**TASK PROMPT**
Retype the records below exactly as they appear, but leave out any pictures.

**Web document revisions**
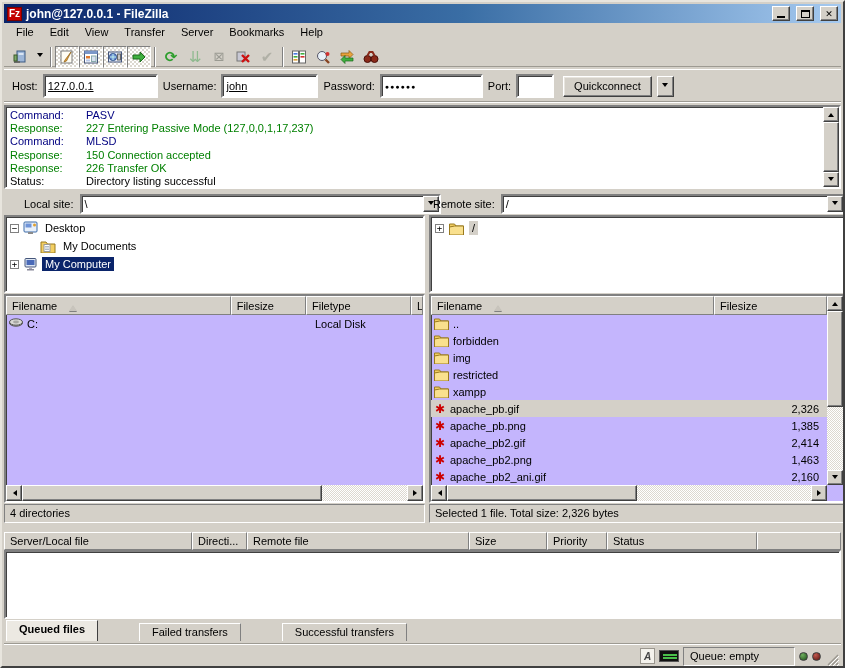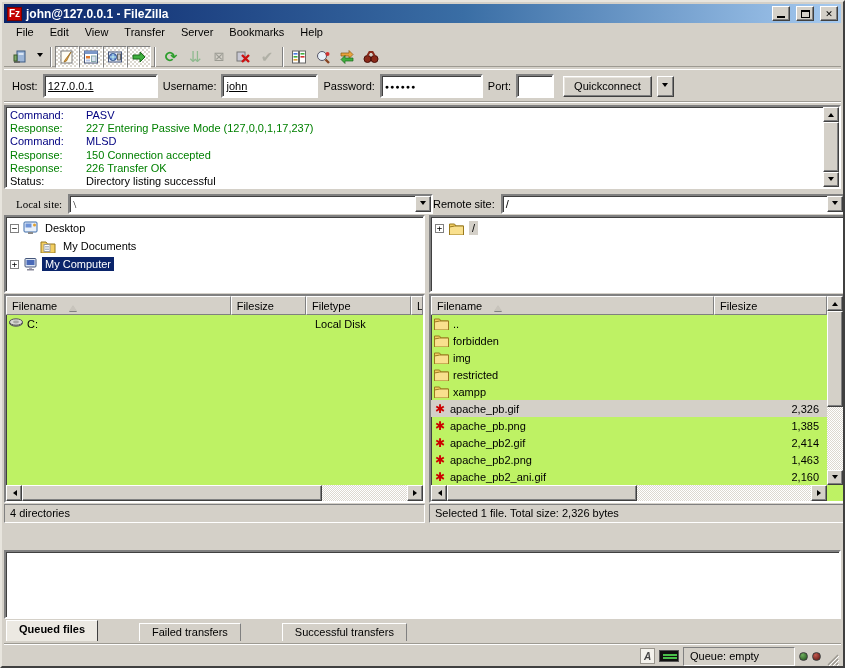--- a/index.html
+++ b/index.html
@@ -84,21 +84,21 @@
              padding:2px 0 0 4px; overflow:hidden; }
   .tree-row { height:18px; display:flex; align-items:center; gap:4px; white-space:nowrap; }
   .expander { width:9px; height:9px; background:#fff; border:1px solid #808080; font-size:9px; line-height:7px;
               text-align:center; flex:none; font-family:"DejaVu Sans Mono",monospace; }
   .indent { width:13px; flex:none; } .indent-sm { width:9px; flex:none; }
   .tree-label { padding:1px 3px; }
   .tree-label.selected { background:#0a246a; color:#fff; }
   .tree-label.inactive-sel { background:#d4d0c8; }
 
   
-  .file-panel { position:absolute; top:292px; height:209px; background:#bef264;
+  .file-panel { position:absolute; top:292px; height:209px; background:#c4b5fd;
                 border:2px solid; border-color:#808080 #fff #fff #808080; box-shadow:inset 1px 1px 0 #404040;
                 display:flex; flex-direction:column; overflow:hidden; }
   .hdr-row { display:flex; height:19px; flex:none; background:#d4d0c8; }
   .hdr-cell { background:#d4d0c8; border:1px solid; border-color:#fff #808080 #808080 #fff;
               padding:2px 5px; display:flex; align-items:center; overflow:hidden; white-space:nowrap; }
   .hdr-cell.num { }
   .sort-tri { width:0; height:0; border:4px solid transparent; border-bottom:6px solid #c8c4bc; margin-left:12px;
               filter:drop-shadow(0 1px 0 #808080); }
   .list-body { flex:1; position:relative; overflow:hidden; }
   .file-row { height:17px; display:flex; align-items:center; padding-left:2px; white-space:nowrap; }
@@ -286,21 +286,21 @@
         </span>
       <span class="mid sb-track">
           <span class="sb-thumb" style="position:absolute;left:0;right:0;top:0;bottom:0"></span>
         </span>
       <span class="sb-btn">
           <span class="tri down"></span>
         </span>
     </div>
   </div>
 
-  <div class="sitebar" style="left:12px;top:192px;width:419px;font-family:Liberation Serif, serif;">
+  <div class="sitebar" style="left:20px;top:192px;width:419px;">
     <span class="lbl">Local site:</span>
     <span class="combo">
       <span>\</span>
       <span class="cbtn">
           <span class="arrow-down" style="margin-top:0"></span>
         </span>
     </span>
   </div>
 
   <div class="treebox" style="left:2px;width:421px;">
@@ -516,20 +516,41 @@
       <span class="mid sb-track">
           <span class="sb-thumb" style="position:absolute;left:0;top:0;bottom:0;width:190px"></span>
         </span>
       <span class="sb-btn">
           <span class="tri right"></span>
         </span>
     </div>
   </div>
   <div class="pane-status" style="left:427px;width:416px;">Selected 1 file. Total size: 2,326 bytes</div>
 
+  <div class="queue-hdr">
+    <span class="hdr-cell" style="width:188px">
+        <span>Server/Local file</span>
+      </span>
+    <span class="hdr-cell" style="width:55px">
+        <span>Directi...</span>
+      </span>
+    <span class="hdr-cell" style="width:222px">
+        <span>Remote file</span>
+      </span>
+    <span class="hdr-cell num" style="width:78px">
+        <span>Size</span>
+      </span>
+    <span class="hdr-cell" style="width:60px">
+        <span>Priority</span>
+      </span>
+    <span class="hdr-cell" style="width:150px">
+        <span>Status</span>
+      </span>
+    <span class="hdr-cell" style="flex:1"></span>
+  </div>
   <div class="queue-body"></div>
 
   <div class="tabs">
     <span class="tab active">Queued files</span>
     <span class="tab">Failed transfers</span>
     <span class="tab">Successful transfers</span>
   </div>
 
   <div class="statusbar">
     <span class="sb-right">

**RESULT**
--- a/index.html
+++ b/index.html
@@ -84,21 +84,21 @@
              padding:2px 0 0 4px; overflow:hidden; }
   .tree-row { height:18px; display:flex; align-items:center; gap:4px; white-space:nowrap; }
   .expander { width:9px; height:9px; background:#fff; border:1px solid #808080; font-size:9px; line-height:7px;
               text-align:center; flex:none; font-family:"DejaVu Sans Mono",monospace; }
   .indent { width:13px; flex:none; } .indent-sm { width:9px; flex:none; }
   .tree-label { padding:1px 3px; }
   .tree-label.selected { background:#0a246a; color:#fff; }
   .tree-label.inactive-sel { background:#d4d0c8; }
 
   
-  .file-panel { position:absolute; top:292px; height:209px; background:#bef264;
+  .file-panel { position:absolute; top:292px; height:209px; background:#c4b5fd;
                 border:2px solid; border-color:#808080 #fff #fff #808080; box-shadow:inset 1px 1px 0 #404040;
                 display:flex; flex-direction:column; overflow:hidden; }
   .hdr-row { display:flex; height:19px; flex:none; background:#d4d0c8; }
   .hdr-cell { background:#d4d0c8; border:1px solid; border-color:#fff #808080 #808080 #fff;
               padding:2px 5px; display:flex; align-items:center; overflow:hidden; white-space:nowrap; }
   .hdr-cell.num { }
   .sort-tri { width:0; height:0; border:4px solid transparent; border-bottom:6px solid #c8c4bc; margin-left:12px;
               filter:drop-shadow(0 1px 0 #808080); }
   .list-body { flex:1; position:relative; overflow:hidden; }
   .file-row { height:17px; display:flex; align-items:center; padding-left:2px; white-space:nowrap; }
@@ -286,21 +286,21 @@
         </span>
       <span class="mid sb-track">
           <span class="sb-thumb" style="position:absolute;left:0;right:0;top:0;bottom:0"></span>
         </span>
       <span class="sb-btn">
           <span class="tri down"></span>
         </span>
     </div>
   </div>
 
-  <div class="sitebar" style="left:12px;top:192px;width:419px;font-family:Liberation Serif, serif;">
+  <div class="sitebar" style="left:20px;top:192px;width:419px;">
     <span class="lbl">Local site:</span>
     <span class="combo">
       <span>\</span>
       <span class="cbtn">
           <span class="arrow-down" style="margin-top:0"></span>
         </span>
     </span>
   </div>
 
   <div class="treebox" style="left:2px;width:421px;">
@@ -516,20 +516,41 @@
       <span class="mid sb-track">
           <span class="sb-thumb" style="position:absolute;left:0;top:0;bottom:0;width:190px"></span>
         </span>
       <span class="sb-btn">
           <span class="tri right"></span>
         </span>
     </div>
   </div>
   <div class="pane-status" style="left:427px;width:416px;">Selected 1 file. Total size: 2,326 bytes</div>
 
+  <div class="queue-hdr">
+    <span class="hdr-cell" style="width:188px">
+        <span>Server/Local file</span>
+      </span>
+    <span class="hdr-cell" style="width:55px">
+        <span>Directi...</span>
+      </span>
+    <span class="hdr-cell" style="width:222px">
+        <span>Remote file</span>
+      </span>
+    <span class="hdr-cell num" style="width:78px">
+        <span>Size</span>
+      </span>
+    <span class="hdr-cell" style="width:60px">
+        <span>Priority</span>
+      </span>
+    <span class="hdr-cell" style="width:150px">
+        <span>Status</span>
+      </span>
+    <span class="hdr-cell" style="flex:1"></span>
+  </div>
   <div class="queue-body"></div>
 
   <div class="tabs">
     <span class="tab active">Queued files</span>
     <span class="tab">Failed transfers</span>
     <span class="tab">Successful transfers</span>
   </div>
 
   <div class="statusbar">
     <span class="sb-right">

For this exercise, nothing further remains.